Im abschließenden „The Rapture“ wird es zumindest zwischenzeitlich laut, die letzten Minuten könnten von einer klassischen Motorpsycho-Platte stammen. Ein komplettes Psych-Fest darf man jedoch nicht erwarten, ebenso wenig im überlangen „Hotel Daedalus“. Hier braust der Mittelteil zwar gewaltig auf und glänzt durch rockende Dramaturgie, ist aber hörbar in den 60ern und 70ern verankert, wie der sonnig-folkige Schlussakt zeigt. „Cold & Bored“ klingt anders, als es der Titel vermuten lässt, kniet sich tief in diese neuen Soundscapes und tänzelt mit einem verschmitzten Lächeln über Blumenwiesen.
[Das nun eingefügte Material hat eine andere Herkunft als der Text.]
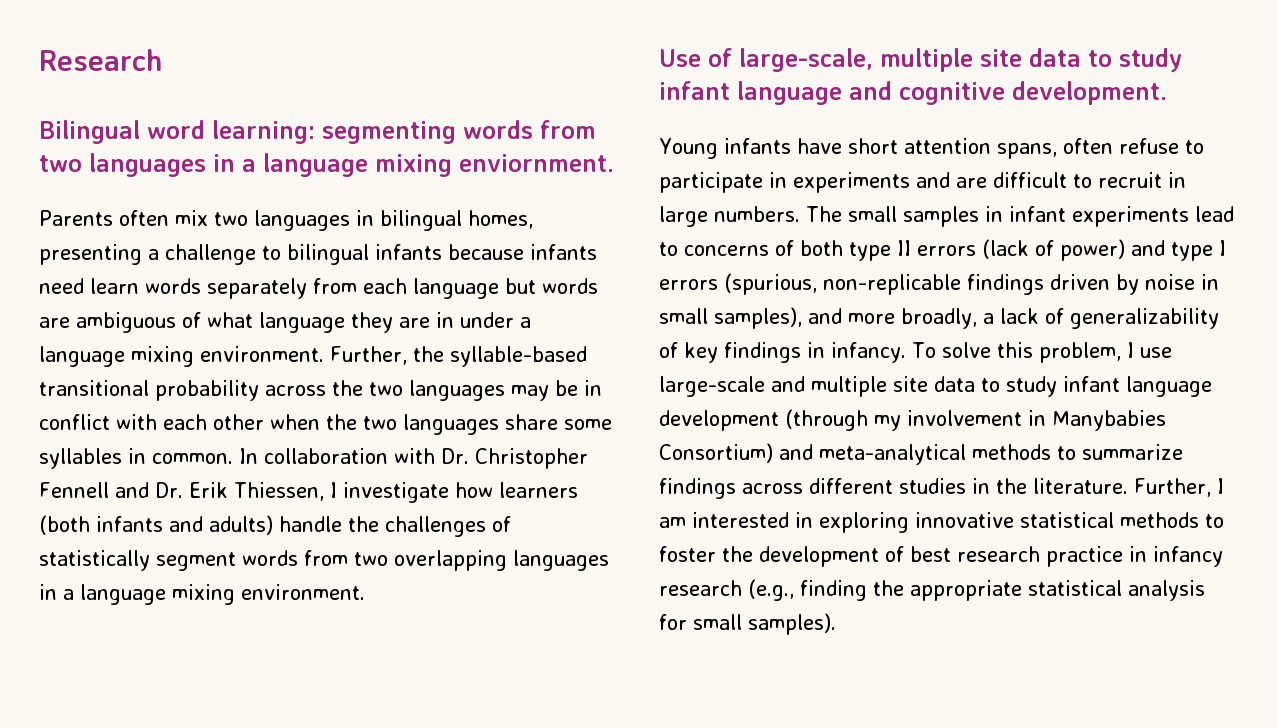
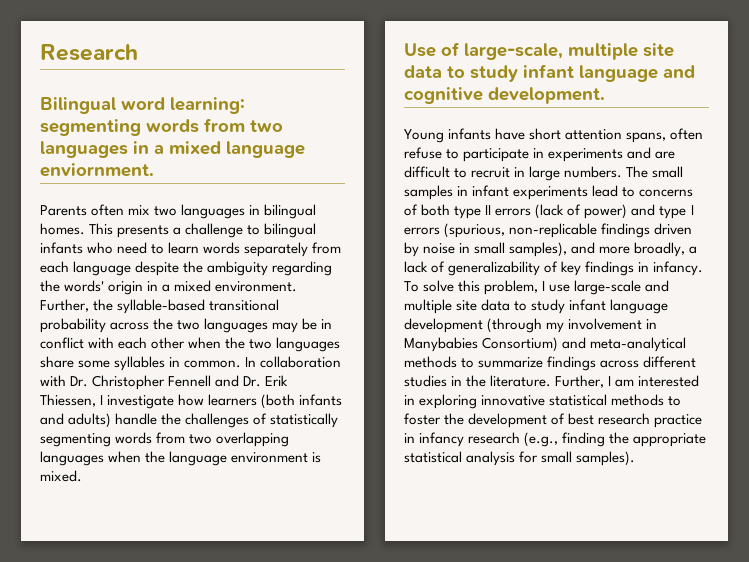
[263,153,452,177] language mixing -> [169,141,305,158] mixed language
[468,210,533,229] [39,244,142,265] homes, presenting -> [40,223,170,238] homes. This presents
[448,244,597,260] [39,278,84,294] because infants need -> [87,242,165,254] who need to
[505,278,598,294] [39,312,531,333] [39,346,194,367] but words are ambiguous of what language they are in under a language mixing -> [135,261,333,276] [40,280,212,295] despite the ambiguity regarding the words' origin in a mixed
[156,552,236,571] segment -> [40,433,111,447] segmenting
[39,584,365,605] in a language mixing environment. -> [108,451,322,466] [40,470,82,482] when the language environment is mixed.

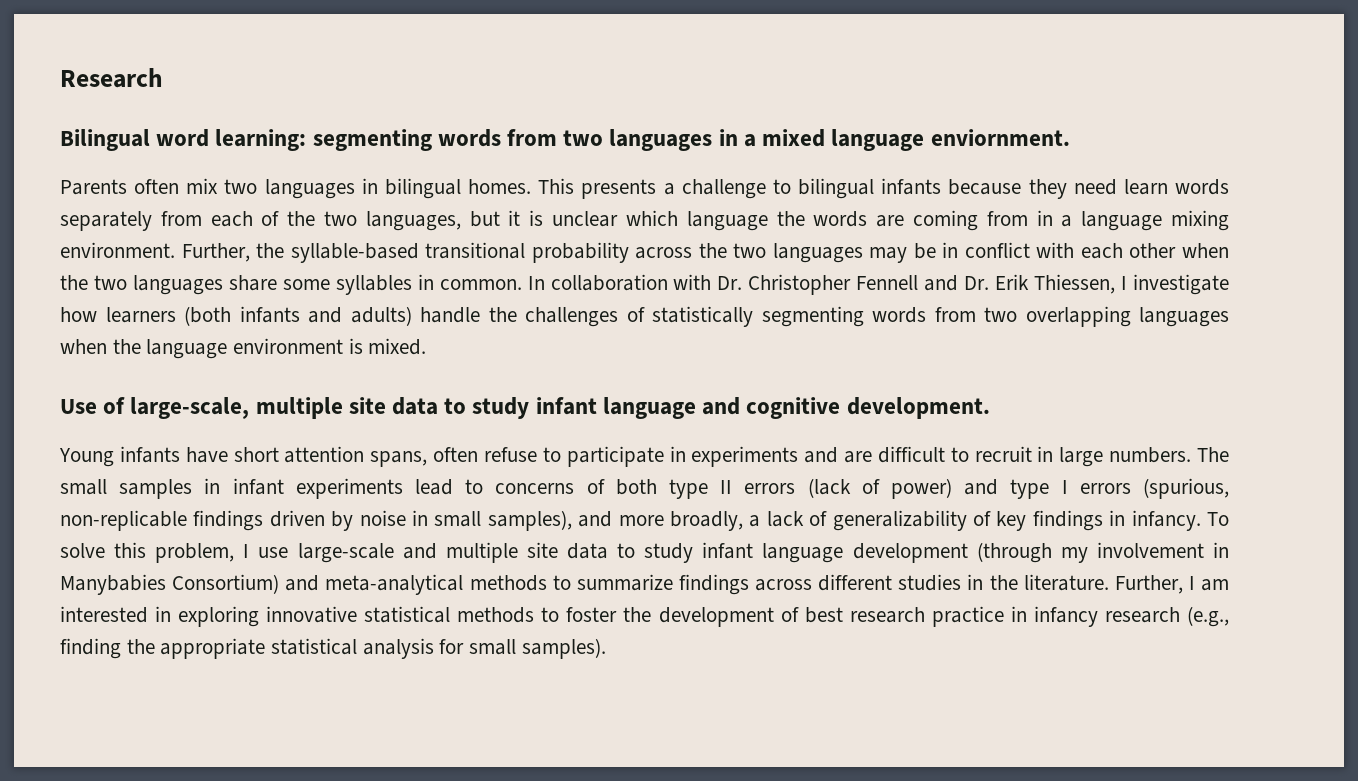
[87,242,165,254] who need to -> [948,179,1117,199] because they need
[73,261,333,276] [40,280,212,295] language despite the ambiguity regarding the words' origin in a mixed -> [261,210,1230,231] of the two languages, but it is unclear which language the words are coming from in a language mixing

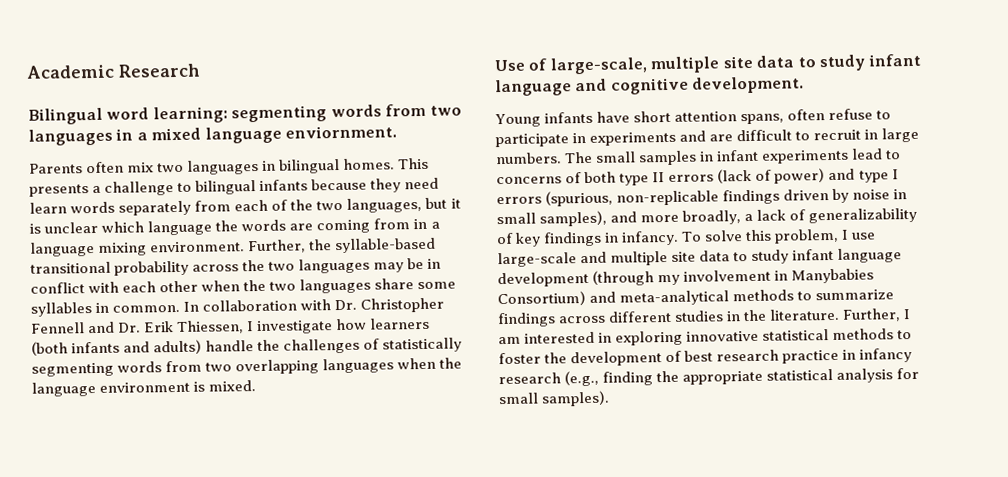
(60, 78) none -> [26,64,115,79] Academic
Ja, das sind tatsächlich Motorpsycho, auch wenn man das über weite Teile des Albums kaum glauben kann. Obwohl man bewusst eingängigere Klänge zulässt, geht es eben nicht um Radio-Charme oder Pop-Weisheiten. Selbst in folkigen Gefilden ziehen die Norweger konsequent ihren eigenen Stiefel durch, brechen in seltenen Momenten aus der Reduktion aus, schlagen jedoch zu keiner Zeit über musikalische Stränge. Das bekommt ihnen sehr gut, denn obwohl „Yay!“ im besten Sinne aus dem Rahmen fällt, macht dieser Gehversuch Laune und bleibt sofort im Ohr. Motorpsycho wagen und gewinnen, konventioneller denn je.

Wertung: 4/5

Erhältlich ab: 16.06.2023
Erhältlich über: Det Nordenfjeldske Grammofonselskab / Stickman Records (Soulfood Music)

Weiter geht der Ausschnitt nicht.